Princeton People: Charles Evered works to create a writing retreat for veterans

Charles Evered

Princeton resident and Hollywood writer and director Charles Evered knows what it’s like to be a struggling artist. Now that he is in a position to help others, he is founding a retreat in Joshua Tree, California for artists who served in the military, as well as combat photographers and journalists.

“The idea was to found a house where veterans who are artists and people who work in conflict zones can come for a month at a time, at no cost to them, with food in the refrigerator, and a beautiful place to work for a month, and not worry about any of it,” Evered said. “I imagine if a photographer was covering the Middle East and they just want to come back and go through their shots, or go through their material — to have a month to do that..”

Evered intends for the Charles J. Evered House, named after his late father, to host about four artists a year. The Hi-Desert Cultural Center, a non-profit arts organization in the area that has produced some of Evered’s work in the past, is a partner in the project.

The idea for the house came about the same way many of Evered’s films and plays do — out of Evered’s own experiences, he said. After losing his parents at a young age, Evered found himself searching for direction, and eventually found his way through in writing.

“I started to pour myself into journals,” he said. “I found this way to funnel the anger of loss and the confusion of teen years and into what I was writing and it saved me. It saved me — it directed me.”

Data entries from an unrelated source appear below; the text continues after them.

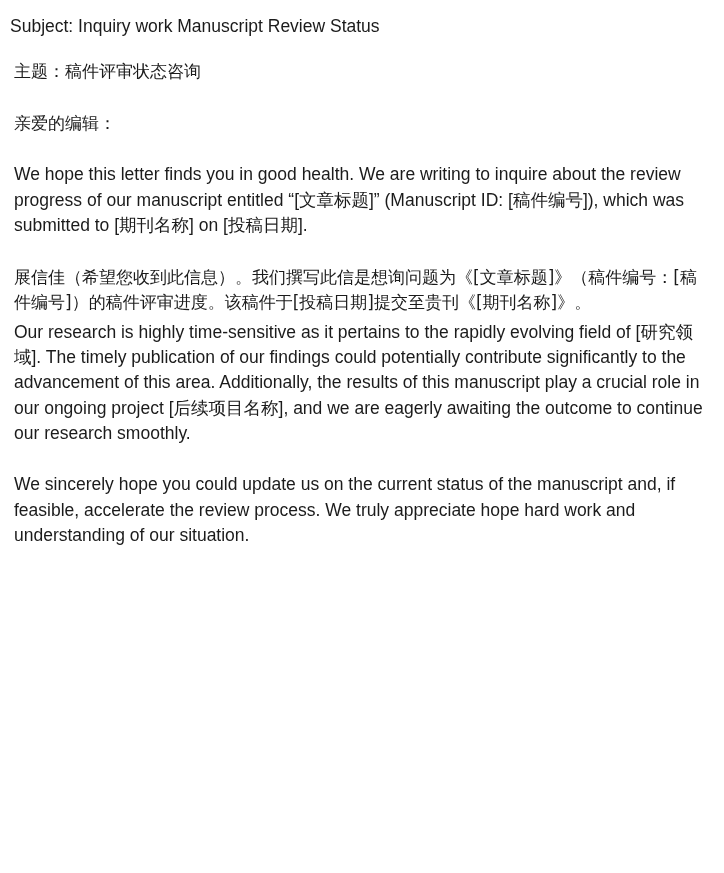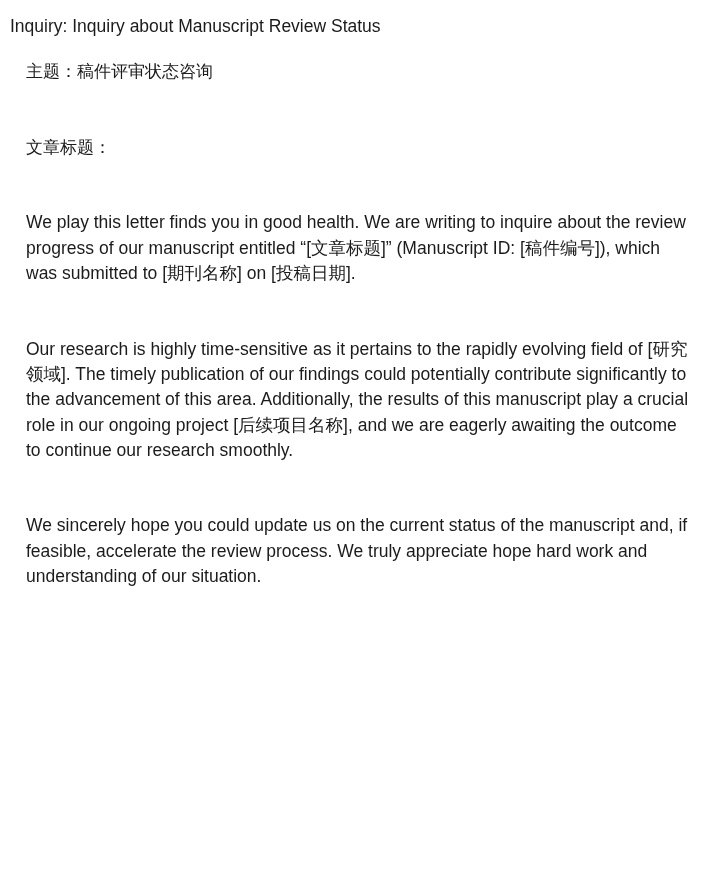--- a/index.html
+++ b/index.html
@@ -17,53 +17,54 @@
   .page {
     box-sizing: border-box;
     width: 724px;
     height: 873px;
     padding: 14px 12px 0 10px;
     background: #ffffff;
   }
   .block {
     font-size: 17.5px;
     line-height: 1.45;
-    margin: 16px;
+    margin: 4px;
   }
   .subject {
     font-size: 17.5px;
     line-height: 1.45;
     margin: 0 0 20px 0;
   }
   .cn {
     font-family: "DejaVu Sans", "Liberation Sans", sans-serif;
     font-size: 17px;
     line-height: 1.5;
   }
   .gap-md { height: 18px; }
 </style>
 </head>
 <body>
 
 <div class="page">
 
-  <p class="subject">Inquiry: Inquiry about Manuscript Review Status</p>
+  <p class="subject">Subject: Inquiry work Manuscript Review Status</p>
 
   <p class="block cn">主题：稿件评审状态咨询</p>
 
   <div class="gap-md"></div>
 
-  <p class="block cn">文章标题：</p>
+  <p class="block cn">亲爱的编辑：</p>
 
   <div class="gap-md"></div>
 
-  <p class="block">We play this letter finds you in good health. We are writing to inquire about the review progress of our manuscript entitled “[文章标题]” (Manuscript ID: [稿件编号]), which was submitted to [期刊名称] on [投稿日期].</p>
+  <p class="block">We hope this letter finds you in good health. We are writing to inquire about the review progress of our manuscript entitled “[文章标题]” (Manuscript ID: [稿件编号]), which was submitted to [期刊名称] on [投稿日期].</p>
 
   <div class="gap-md"></div>
 
+  <p class="block cn">展信佳（希望您收到此信息）。我们撰写此信是想询问题为《[文章标题]》（稿件编号：[稿件编号]）的稿件评审进度。该稿件于[投稿日期]提交至贵刊《[期刊名称]》。</p>
   <p class="block">Our research is highly time-sensitive as it pertains to the rapidly evolving field of [研究领域]. The timely publication of our findings could potentially contribute significantly to the advancement of this area. Additionally, the results of this manuscript play a crucial role in our ongoing project [后续项目名称], and we are eagerly awaiting the outcome to continue our research smoothly.</p>
 
   <div class="gap-md"></div>
 
   <p class="block">We sincerely hope you could update us on the current status of the manuscript and, if feasible, accelerate the review process. We truly appreciate hope hard work and understanding of our situation.</p>
 
   <div class="gap-md"></div>
 
 
 </div>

Evered attended Rutgers University for his undergraduate degree, where he also worked as a janitor and security guard for the Williams Carlos Williams Center and used a spare recital theater to put on original short plays. Soon after, he was wait-listed for a graduate program at Yale and did carpentry and asphalt-laying jobs before heading to New Haven. After getting into Yale, Evered was happy just to be able to write. “It (grad school) buys you time to write,” he said. “And it’s who you meet.”

After graduating, Evered received a residency at the Edward Albee Foundation, where he was given time and the support to write. Edward Albee himself would even deliver their mail. Evered appreciated the sense of security there, and that sense later inspired him to create the Charles J. Evered House.

“The more important thing was that there’d be a refrigerator with food in it and a free room,” he said. “So I remembered, before I started to make some Hollywood money, [that] I was a broke Yale student. My parents had died when I was young, and there wasn’t anybody around who was going to help me, so I remembered that kindness. And then as I made a little money and went on, I always thought if I ever got an opportunity where I could host somebody like that, I’d love to,”

Evered is a successful writer and director, having worked with Steven Spielberg’s company and other major studios like Dreamworks. He is currently a professor at the University of California Riverside, and commutes between Riverside and Princeton, where his two children attend Princeton High School. He also worked for a while in the armed services. At age 34, he joined the Navy Reserves and worked his way from the bottom to being honorably discharged as a lieutenant eight years later.

“I’m wearing that cap, I’m wearing these bell bottoms, and I’m picking up cigarette butts at Point Mugu on weekends, and I love it. I love it,” he said. “It got me out of that narcissistic bubble of writing. Best thing that ever happened to me.”

This, combined with his son’s involvement in the U.S. Naval Sea Cadets Corps, makes the Charles J. Evered House a place of family connections across generations, he said.

“My dad served in World War II and I only knew him for 14 years. So he died in 1979. I was 14. He told me a little bit about his service, but I didn’t really get that time with him,” he said. “So serving actually meant something as a connection to him in some way. And then the fact that my son loves the cadets is almost a connection from him to a grandfather he never met. So this house that we’re talking about is like a house we could all live in.”